Web interface edit records:
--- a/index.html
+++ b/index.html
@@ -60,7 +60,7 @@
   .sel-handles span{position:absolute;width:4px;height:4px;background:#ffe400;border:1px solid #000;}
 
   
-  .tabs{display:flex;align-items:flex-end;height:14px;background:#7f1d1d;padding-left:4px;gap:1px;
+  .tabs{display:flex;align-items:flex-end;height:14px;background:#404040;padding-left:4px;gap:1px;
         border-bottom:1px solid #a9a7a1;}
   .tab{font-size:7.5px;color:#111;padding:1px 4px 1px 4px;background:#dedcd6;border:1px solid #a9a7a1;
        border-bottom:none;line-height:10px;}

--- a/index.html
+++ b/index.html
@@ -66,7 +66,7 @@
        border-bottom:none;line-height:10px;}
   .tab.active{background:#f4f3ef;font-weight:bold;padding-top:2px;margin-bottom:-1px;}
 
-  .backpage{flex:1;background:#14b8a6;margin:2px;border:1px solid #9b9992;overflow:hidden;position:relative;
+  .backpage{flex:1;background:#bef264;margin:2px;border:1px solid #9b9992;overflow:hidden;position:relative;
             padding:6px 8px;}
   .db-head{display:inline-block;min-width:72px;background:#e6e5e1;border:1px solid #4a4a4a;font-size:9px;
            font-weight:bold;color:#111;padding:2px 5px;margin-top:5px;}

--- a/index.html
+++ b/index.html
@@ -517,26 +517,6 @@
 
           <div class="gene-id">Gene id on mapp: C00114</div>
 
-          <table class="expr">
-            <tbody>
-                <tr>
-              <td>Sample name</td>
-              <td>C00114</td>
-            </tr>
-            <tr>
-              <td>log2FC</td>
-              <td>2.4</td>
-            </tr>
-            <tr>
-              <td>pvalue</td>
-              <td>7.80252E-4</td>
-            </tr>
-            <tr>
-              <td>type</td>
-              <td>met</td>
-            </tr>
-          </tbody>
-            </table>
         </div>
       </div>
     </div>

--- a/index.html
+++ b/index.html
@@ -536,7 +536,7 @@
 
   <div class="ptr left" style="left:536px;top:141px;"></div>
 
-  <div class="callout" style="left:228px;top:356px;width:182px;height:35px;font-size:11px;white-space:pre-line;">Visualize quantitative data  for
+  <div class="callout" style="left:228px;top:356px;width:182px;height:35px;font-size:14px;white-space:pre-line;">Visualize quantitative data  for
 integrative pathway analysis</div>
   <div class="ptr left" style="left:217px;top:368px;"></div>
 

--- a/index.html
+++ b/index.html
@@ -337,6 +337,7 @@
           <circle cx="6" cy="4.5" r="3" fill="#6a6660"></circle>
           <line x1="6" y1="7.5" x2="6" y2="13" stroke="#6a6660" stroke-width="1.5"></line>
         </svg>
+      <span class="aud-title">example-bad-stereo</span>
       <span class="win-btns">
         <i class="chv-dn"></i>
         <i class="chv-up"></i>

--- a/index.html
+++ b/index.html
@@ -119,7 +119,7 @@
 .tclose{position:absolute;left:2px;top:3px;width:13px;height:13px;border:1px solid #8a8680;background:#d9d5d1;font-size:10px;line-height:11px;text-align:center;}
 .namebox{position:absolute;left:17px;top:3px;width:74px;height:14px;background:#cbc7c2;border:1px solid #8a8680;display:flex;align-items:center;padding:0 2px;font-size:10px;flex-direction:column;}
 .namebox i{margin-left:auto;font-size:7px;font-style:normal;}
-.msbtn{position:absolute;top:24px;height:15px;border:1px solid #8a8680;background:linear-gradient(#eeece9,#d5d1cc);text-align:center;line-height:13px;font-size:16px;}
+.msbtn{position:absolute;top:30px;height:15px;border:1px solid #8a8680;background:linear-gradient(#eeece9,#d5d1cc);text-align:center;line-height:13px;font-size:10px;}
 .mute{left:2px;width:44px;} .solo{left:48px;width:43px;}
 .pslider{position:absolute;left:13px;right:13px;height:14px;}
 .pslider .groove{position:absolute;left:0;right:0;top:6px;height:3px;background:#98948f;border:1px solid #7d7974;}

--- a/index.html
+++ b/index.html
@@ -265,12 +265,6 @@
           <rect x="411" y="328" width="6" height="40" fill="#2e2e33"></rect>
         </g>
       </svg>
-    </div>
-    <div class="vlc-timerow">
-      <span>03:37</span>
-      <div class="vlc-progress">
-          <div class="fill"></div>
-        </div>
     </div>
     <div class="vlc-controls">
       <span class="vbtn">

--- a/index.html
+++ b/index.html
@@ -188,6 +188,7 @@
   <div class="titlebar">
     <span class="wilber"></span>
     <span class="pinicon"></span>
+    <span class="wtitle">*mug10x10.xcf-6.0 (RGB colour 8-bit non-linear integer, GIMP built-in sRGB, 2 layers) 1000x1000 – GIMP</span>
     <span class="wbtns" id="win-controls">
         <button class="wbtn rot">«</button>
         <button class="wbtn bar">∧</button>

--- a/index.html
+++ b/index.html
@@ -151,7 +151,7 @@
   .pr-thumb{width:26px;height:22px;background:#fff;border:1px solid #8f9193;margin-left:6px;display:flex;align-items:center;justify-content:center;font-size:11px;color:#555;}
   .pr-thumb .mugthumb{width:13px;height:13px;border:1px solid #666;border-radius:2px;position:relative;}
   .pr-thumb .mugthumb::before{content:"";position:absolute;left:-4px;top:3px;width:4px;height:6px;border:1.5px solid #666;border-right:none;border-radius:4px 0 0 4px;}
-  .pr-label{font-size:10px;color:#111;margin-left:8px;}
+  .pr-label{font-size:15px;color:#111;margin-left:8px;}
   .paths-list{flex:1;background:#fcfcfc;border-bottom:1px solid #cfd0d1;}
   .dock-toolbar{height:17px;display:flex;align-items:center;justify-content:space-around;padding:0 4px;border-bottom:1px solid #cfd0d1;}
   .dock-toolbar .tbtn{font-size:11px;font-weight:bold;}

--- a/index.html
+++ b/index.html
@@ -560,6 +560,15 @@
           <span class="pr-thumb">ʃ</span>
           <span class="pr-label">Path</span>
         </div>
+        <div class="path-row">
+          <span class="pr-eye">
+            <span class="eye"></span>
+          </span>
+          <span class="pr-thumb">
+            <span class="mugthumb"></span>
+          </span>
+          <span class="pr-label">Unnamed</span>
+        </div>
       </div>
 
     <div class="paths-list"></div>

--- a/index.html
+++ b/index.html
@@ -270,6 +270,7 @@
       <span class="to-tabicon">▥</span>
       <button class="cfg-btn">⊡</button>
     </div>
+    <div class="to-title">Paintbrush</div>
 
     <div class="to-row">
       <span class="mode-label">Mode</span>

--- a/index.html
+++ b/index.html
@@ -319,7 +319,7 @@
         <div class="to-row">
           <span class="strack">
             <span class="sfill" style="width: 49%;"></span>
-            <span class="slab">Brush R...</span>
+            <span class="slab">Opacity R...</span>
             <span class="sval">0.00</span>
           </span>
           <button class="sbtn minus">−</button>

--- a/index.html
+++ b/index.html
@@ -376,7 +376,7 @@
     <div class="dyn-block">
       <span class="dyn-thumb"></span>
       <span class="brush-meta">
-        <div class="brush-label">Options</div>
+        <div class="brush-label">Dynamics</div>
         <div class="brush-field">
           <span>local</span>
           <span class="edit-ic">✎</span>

_Your objective_: Filter the entries above and keep only the lines with the word "tabs".

_Exercise result_:
-  .tabs{display:flex;align-items:flex-end;height:14px;background:#7f1d1d;padding-left:4px;gap:1px;
+  .tabs{display:flex;align-items:flex-end;height:14px;background:#404040;padding-left:4px;gap:1px;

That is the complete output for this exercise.